Spark:Java中的forEach循环中的任务不可序列化异常 [英] Spark: Task not serializable Exception in forEach loop in Java
问题描述
我试图遍历JavaPairRDD并使用JavaPairRDD的键和值执行一些计算.然后将每个JavaPair的结果输出到 processedData 列表中.
I'm trying to iterate over JavaPairRDD and perform some calculations with keys and values of JavaPairRDD. Then output result for each JavaPair into processedData list.
我已经尝试过的方法: 使变量,我在lambda函数内部使用的静态. 我从lambda foreach循环调用的make方法是static. 添加了可序列化的工具
What I already tried: make variables, that I use inside of lambda function static. make methods, that I call from lambda foreach loop static. added implements Serializable
这是我的代码:
List<String> processedData = new ArrayList<>();
JavaPairRDD<WebLabGroupObject, Iterable<WebLabPurchasesDataObject>> groupedByWebLabData.foreach(data ->{
JavaRDD<WebLabPurchasesDataObject> oneGroupOfData = convertIterableToJavaRdd(data._2());
double opsForOneGroup = getOpsForGroup(oneGroupOfData);
double unitsForOneGroup = getUnitsForGroup(oneGroupOfData);
String combinedOutputForOneGroup = data._1().getProductGroup() + "," + opsForOneGroup + "," + unitsForOneGroup;
processedData.add(combinedOutputForOneGroup);
});
private JavaRDD<WebLabPurchasesDataObject> convertIterableToJavaRdd(Iterable<WebLabPurchasesDataObject> groupedElements)
{
List<WebLabPurchasesDataObject> list = new ArrayList<>();
groupedElements.forEach(el -> list.add(el));
return this.context.parallelize(list);
}
这是例外本身:
Exception in thread "main" org.apache.spark.SparkException: Task not serializable
at org.apache.spark.util.ClosureCleaner$.ensureSerializable(ClosureCleaner.scala:166)
at org.apache.spark.util.ClosureCleaner$.clean(ClosureCleaner.scala:158)
at org.apache.spark.SparkContext.clean(SparkContext.scala:1623)
at org.apache.spark.rdd.RDD.foreach(RDD.scala:797)
at org.apache.spark.api.java.JavaRDDLike$class.foreach(JavaRDDLike.scala:312)

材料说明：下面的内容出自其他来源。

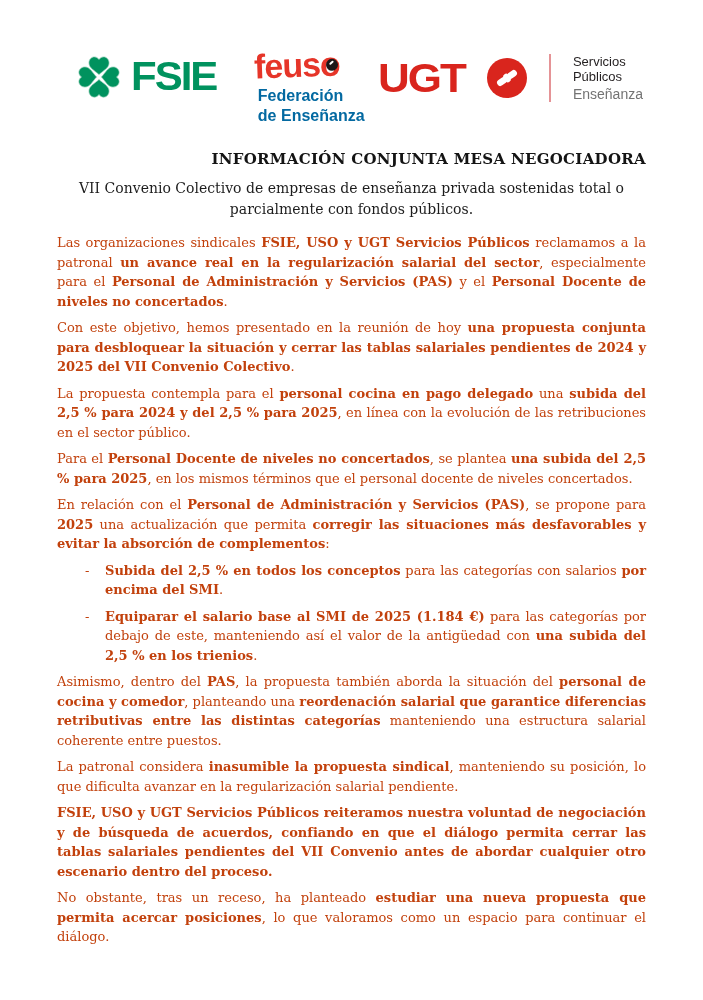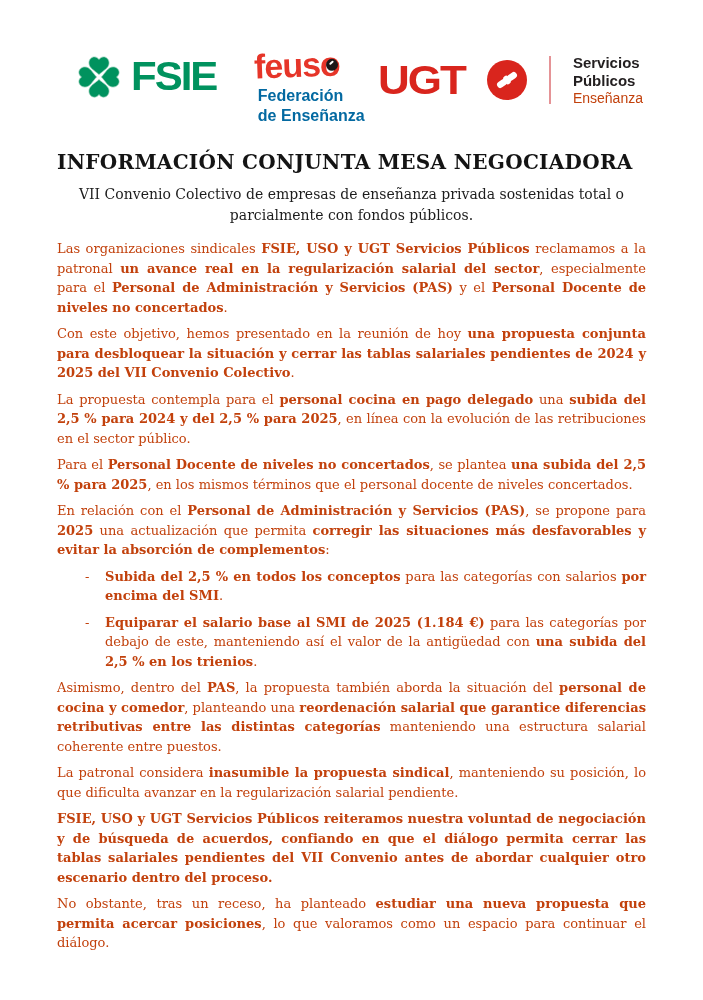--- a/index.html
+++ b/index.html
@@ -48,28 +48,28 @@
     font-family:"Liberation Sans",sans-serif; font-weight:bold;
     font-size:44px; line-height:1; color:#D9251D; letter-spacing:-2px;
     transform:scaleY(0.92);
   }
   .ugt-circle {
     width:40px; height:40px; border-radius:50%; background:#D9251D;
     display:flex; align-items:center; justify-content:center; flex:none;
   }
   .ugt-divider { width:2px; height:48px; background:#E59396; flex:none; }
   .ugt-lines { font-family:"Liberation Sans",sans-serif; line-height:1.18; }
-  .ugt-lines .ln-b { font-weight:bold; font-size:15px; color:#231F20; }
-  .ugt-lines .ln-g { font-size:14px; color:#c2410c; margin-top:1px; }
+  .ugt-lines .ln-b { font-weight:normal; font-size:13px; color:#231F20; }
+  .ugt-lines .ln-g { font-size:14px; color:#737373; margin-top:1px; }
 
   
   .doc { padding:0 57px; }
   .doc-title {
-    margin-top:24px; text-align:left; font-weight:bold;
-    font-size:20px; letter-spacing:0.3px; color:#141414;
+    margin-top:24px; text-align:right; font-weight:bold;
+    font-size:15px; letter-spacing:0.3px; color:#141414;
   }
   .doc-subtitle {
     margin-top:10px; text-align:center; font-size:14px;
     line-height:1.5; color:#1d1d1d; padding:0 10px;
   }
   .doc-body {
     margin-top:13px; font-size:13px; line-height:19.5px;
     text-align:justify; color:#c2410c;
   }
   .para { margin:0 0 7px 0; }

at org.apache.spark.api.java.AbstractJavaRDDLike.foreach(JavaRDDLike.scala:46)
at com.amazon.videoads.emr.spark.WebLabDataAnalyzer.processWebLabData(WebLabDataAnalyzer.java:121)
at com.amazon.videoads.emr.spark.WebLabMetricsApplication.main(WebLabMetricsApplication.java:110)
at sun.reflect.NativeMethodAccessorImpl.invoke0(Native Method)
at sun.reflect.NativeMethodAccessorImpl.invoke(NativeMethodAccessorImpl.java:62)
at sun.reflect.DelegatingMethodAccessorImpl.invoke(DelegatingMethodAccessorImpl.java:43)
at java.lang.reflect.Method.invoke(Method.java:497)
at org.apache.spark.deploy.SparkSubmit$.org$apache$spark$deploy$SparkSubmit$$runMain(SparkSubmit.scala:569)
at org.apache.spark.deploy.SparkSubmit$.doRunMain$1(SparkSubmit.scala:166)
at org.apache.spark.deploy.SparkSubmit$.submit(SparkSubmit.scala:189)
at org.apache.spark.deploy.SparkSubmit$.main(SparkSubmit.scala:110)
at org.apache.spark.deploy.SparkSubmit.main(SparkSubmit.scala).Caused by: java.io.NotSerializableException: org.apache.spark.api.java.JavaSparkContext . Serialization stack:
- object not serializable (class: org.apache.spark.api.java.JavaSparkContext, value: org.apache.spark.api.java.JavaSparkContext@395e9596)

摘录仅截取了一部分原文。